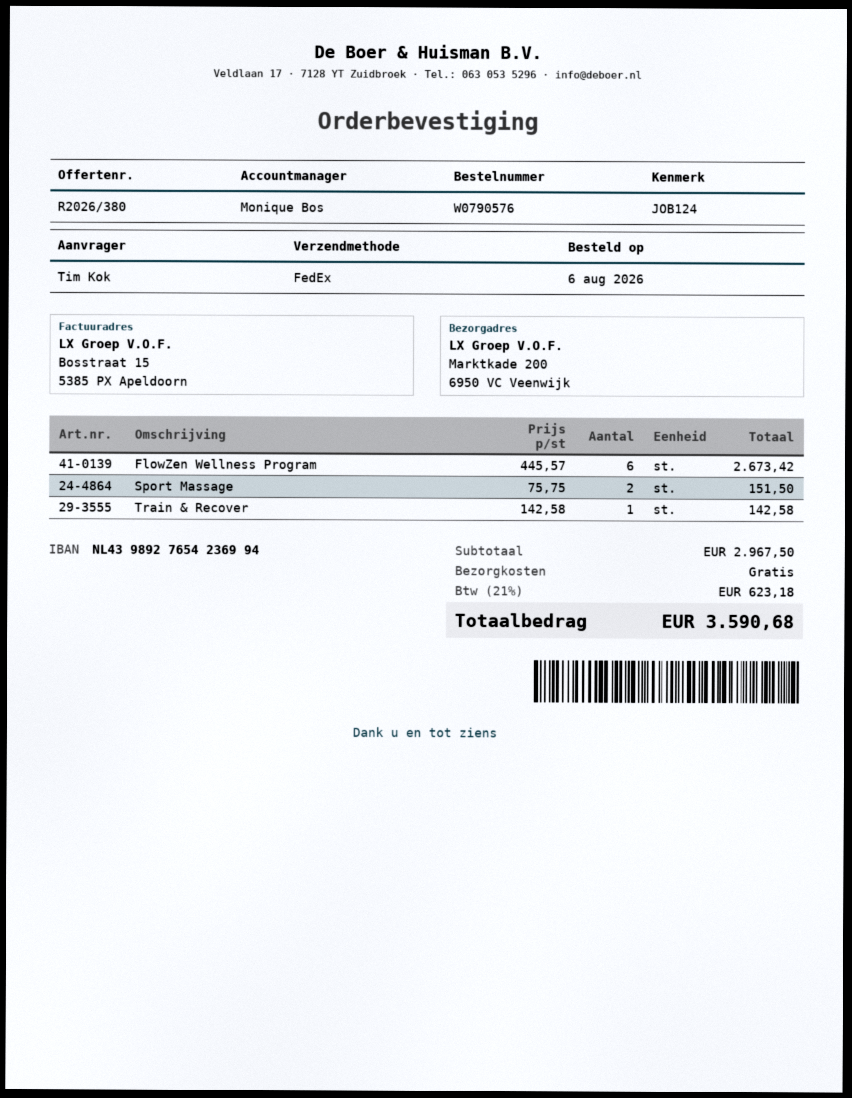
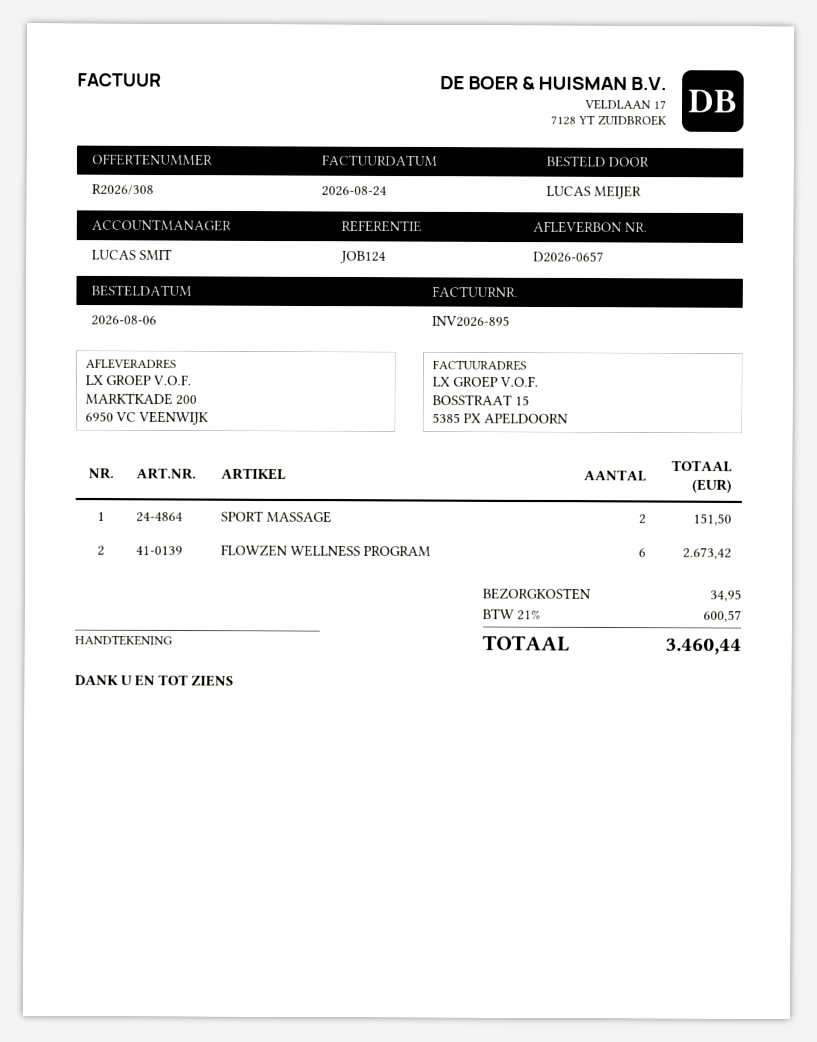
quote number: R2026/380 -> R2026/308
ordered by: Tim Kok -> LUCAS MEIJER
sales rep: Monique Bos -> LUCAS SMIT
Train & Recover: 1 for 142.58 -> none
shipping: 0.00 -> 34.95
tax: 21% = 623.18 -> 21% = 600.57
total: 3590.68 -> 3460.44

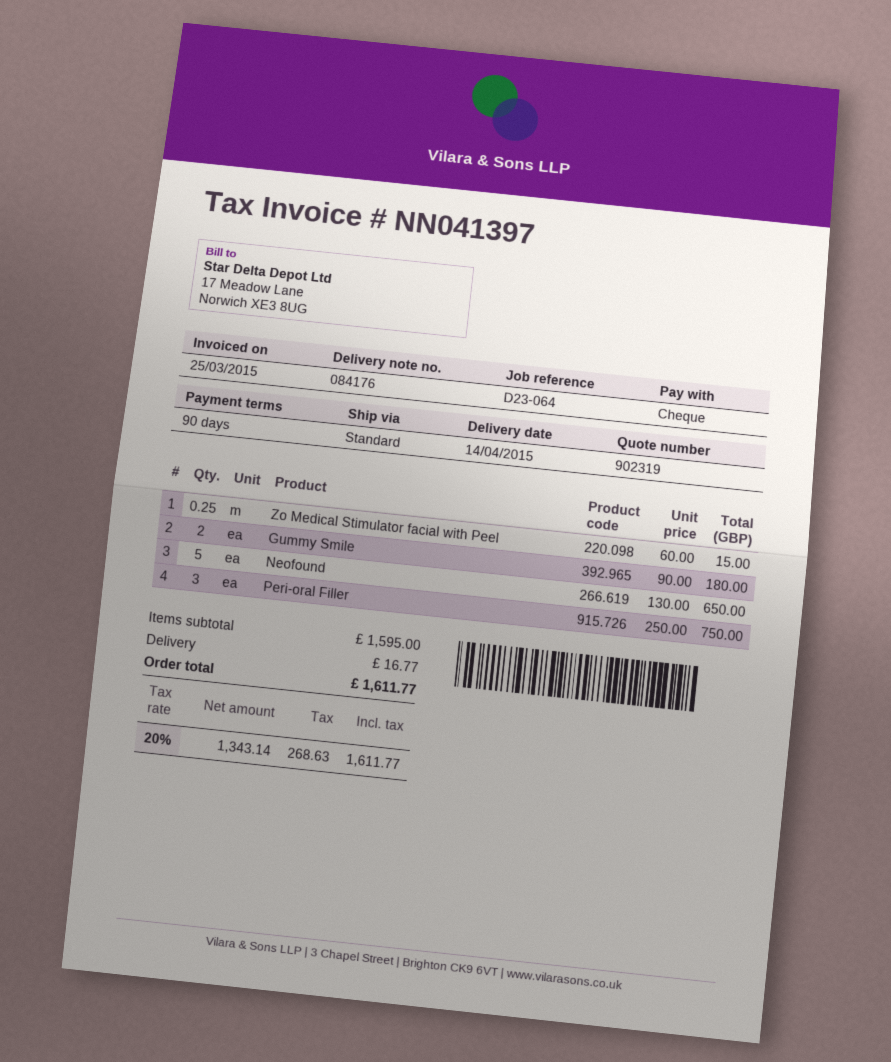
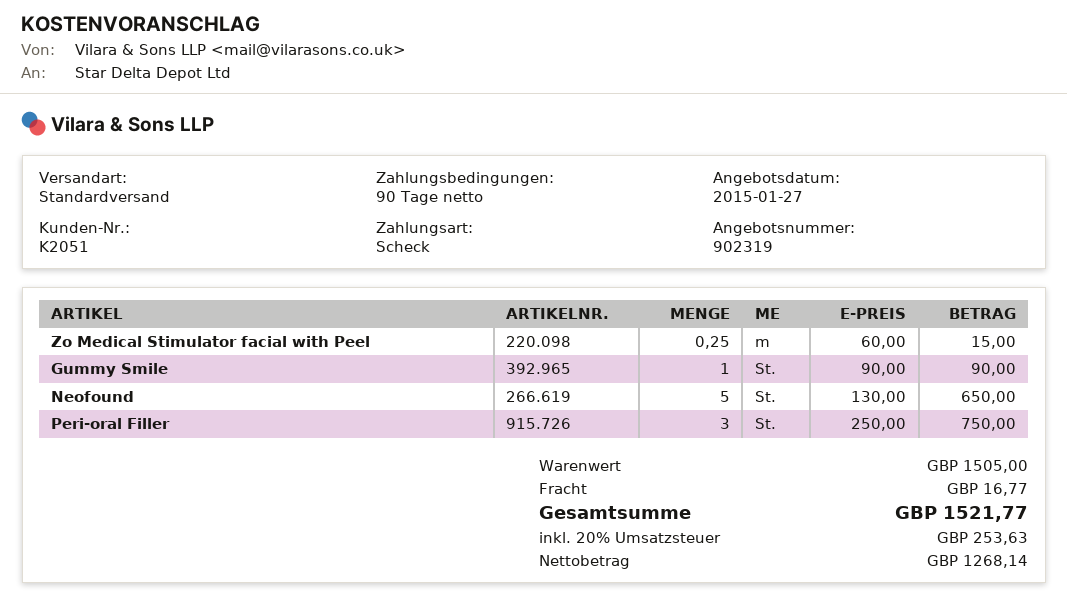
Gummy Smile: 2 x 90.00 = 180.00 -> 1 x 90.00 = 90.00
subtotal: 1595.00 -> 1505.00
net: 1343.14 -> 1268.14
tax: 20% = 268.63 -> 20% = 253.63
total: 1611.77 -> 1521.77

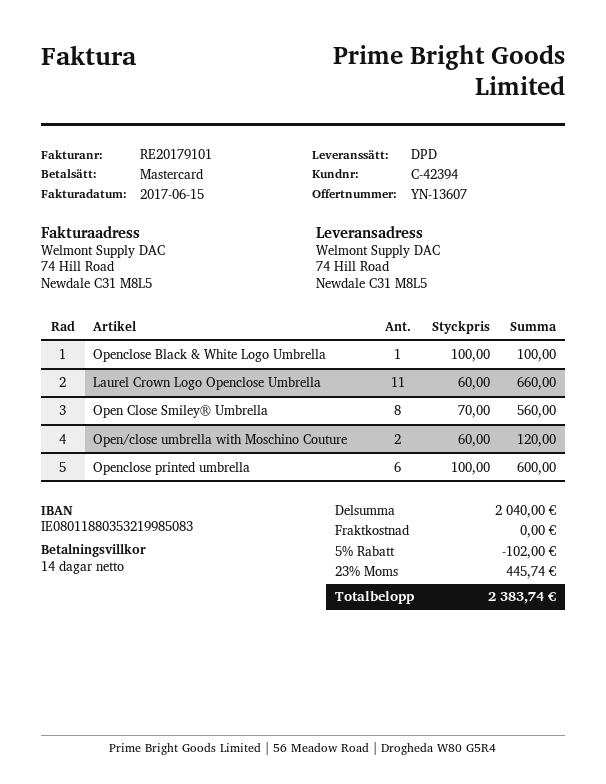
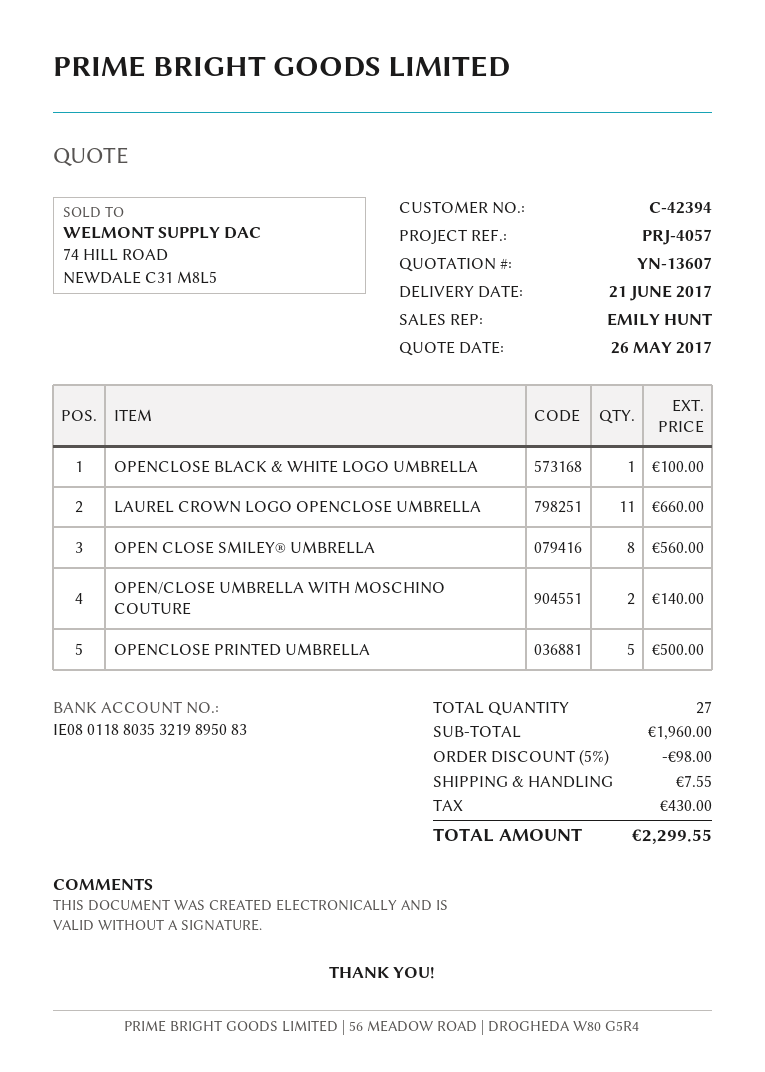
bank account: IE08011880353219985083 -> IE08011880353219895083
Open/close umbrella with Moschino Couture: 2 for 120.00 -> 2 for 140.00
Openclose printed umbrella: 6 for 600.00 -> 5 for 500.00
subtotal: 2040.00 -> 1960.00
discount: 5% = 102.00 -> 5% = 98.00
shipping: 0.00 -> 7.55
tax: 445.74 -> 430.00
total: 2383.74 -> 2299.55

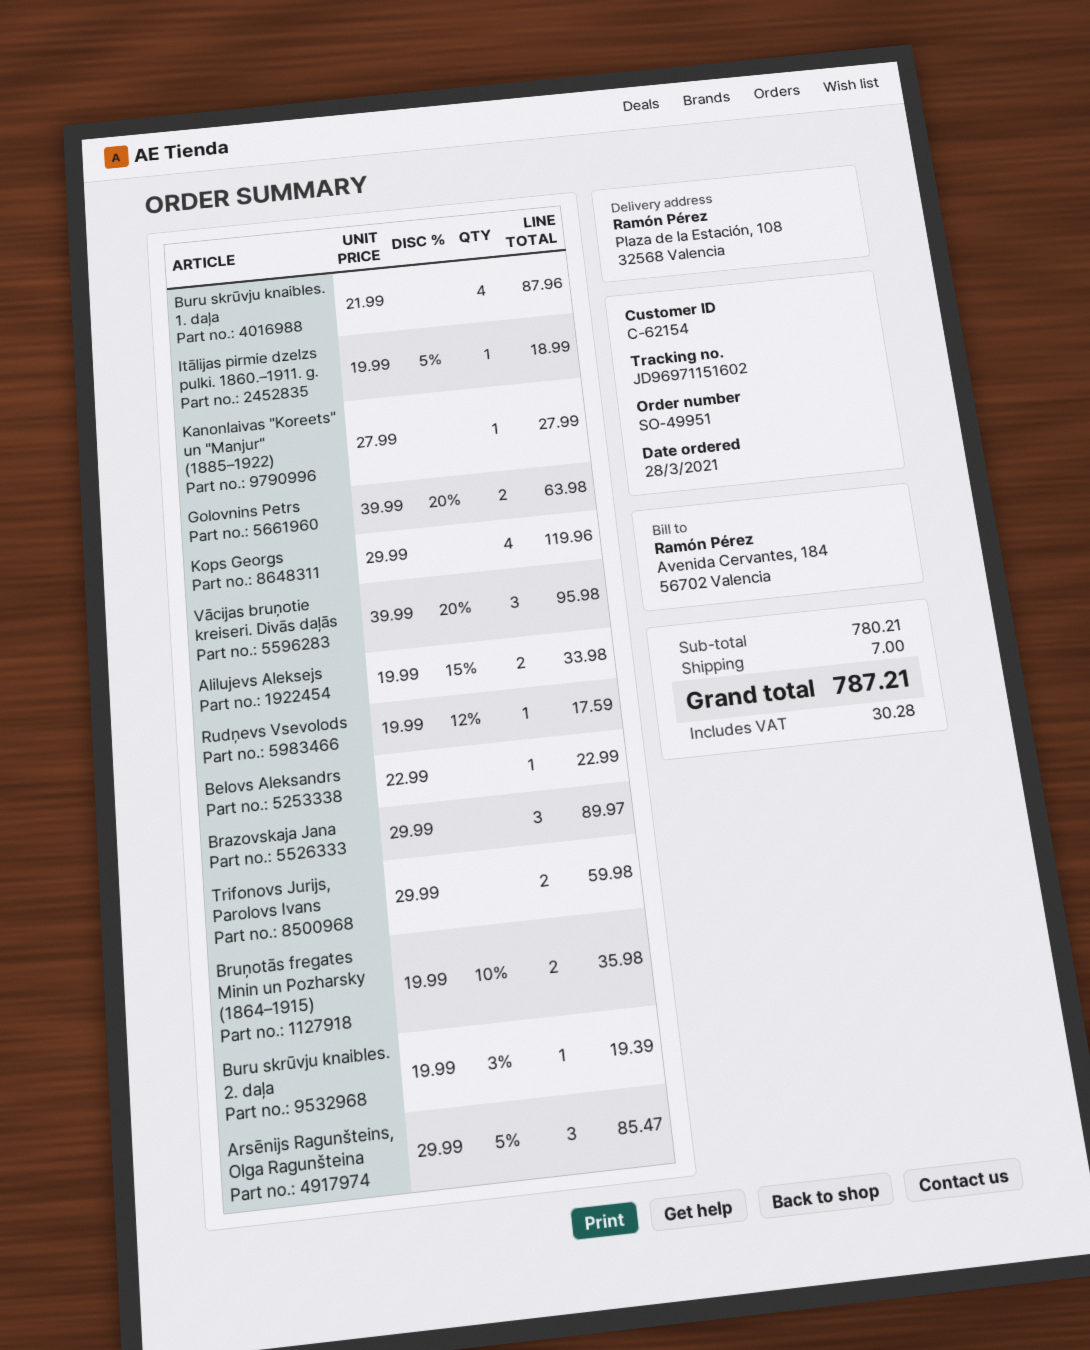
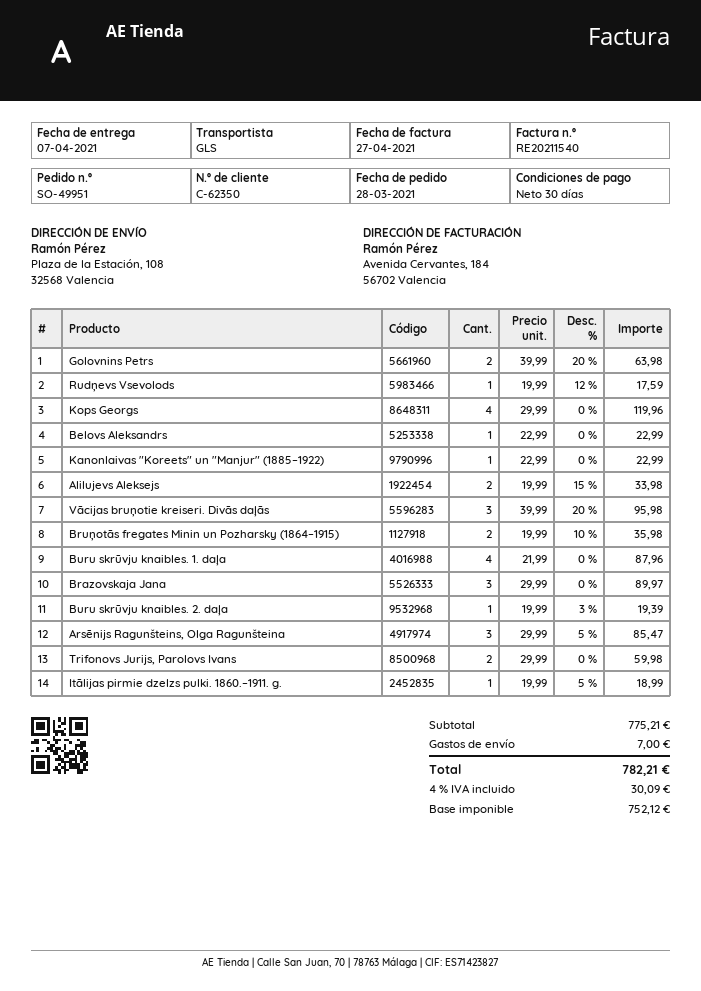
customer number: C-62154 -> C-62350
Kanonlaivas "Koreets" un "Manjur" (1885–1922): 1 x 27.99 = 27.99 -> 1 x 22.99 = 22.99
subtotal: 780.21 -> 775.21
tax: 30.28 -> 30.09
total: 787.21 -> 782.21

Assignment:
From the first line to the last, write out the data exactly, omitting any pictures.

Finished task:
quote number: R2026/380 -> R2026/308
ordered by: Tim Kok -> LUCAS MEIJER
sales rep: Monique Bos -> LUCAS SMIT
Train & Recover: 1 for 142.58 -> none
shipping: 0.00 -> 34.95
tax: 21% = 623.18 -> 21% = 600.57
total: 3590.68 -> 3460.44

Gummy Smile: 2 x 90.00 = 180.00 -> 1 x 90.00 = 90.00
subtotal: 1595.00 -> 1505.00
net: 1343.14 -> 1268.14
tax: 20% = 268.63 -> 20% = 253.63
total: 1611.77 -> 1521.77

bank account: IE08011880353219985083 -> IE08011880353219895083
Open/close umbrella with Moschino Couture: 2 for 120.00 -> 2 for 140.00
Openclose printed umbrella: 6 for 600.00 -> 5 for 500.00
subtotal: 2040.00 -> 1960.00
discount: 5% = 102.00 -> 5% = 98.00
shipping: 0.00 -> 7.55
tax: 445.74 -> 430.00
total: 2383.74 -> 2299.55

customer number: C-62154 -> C-62350
Kanonlaivas "Koreets" un "Manjur" (1885–1922): 1 x 27.99 = 27.99 -> 1 x 22.99 = 22.99
subtotal: 780.21 -> 775.21
tax: 30.28 -> 30.09
total: 787.21 -> 782.21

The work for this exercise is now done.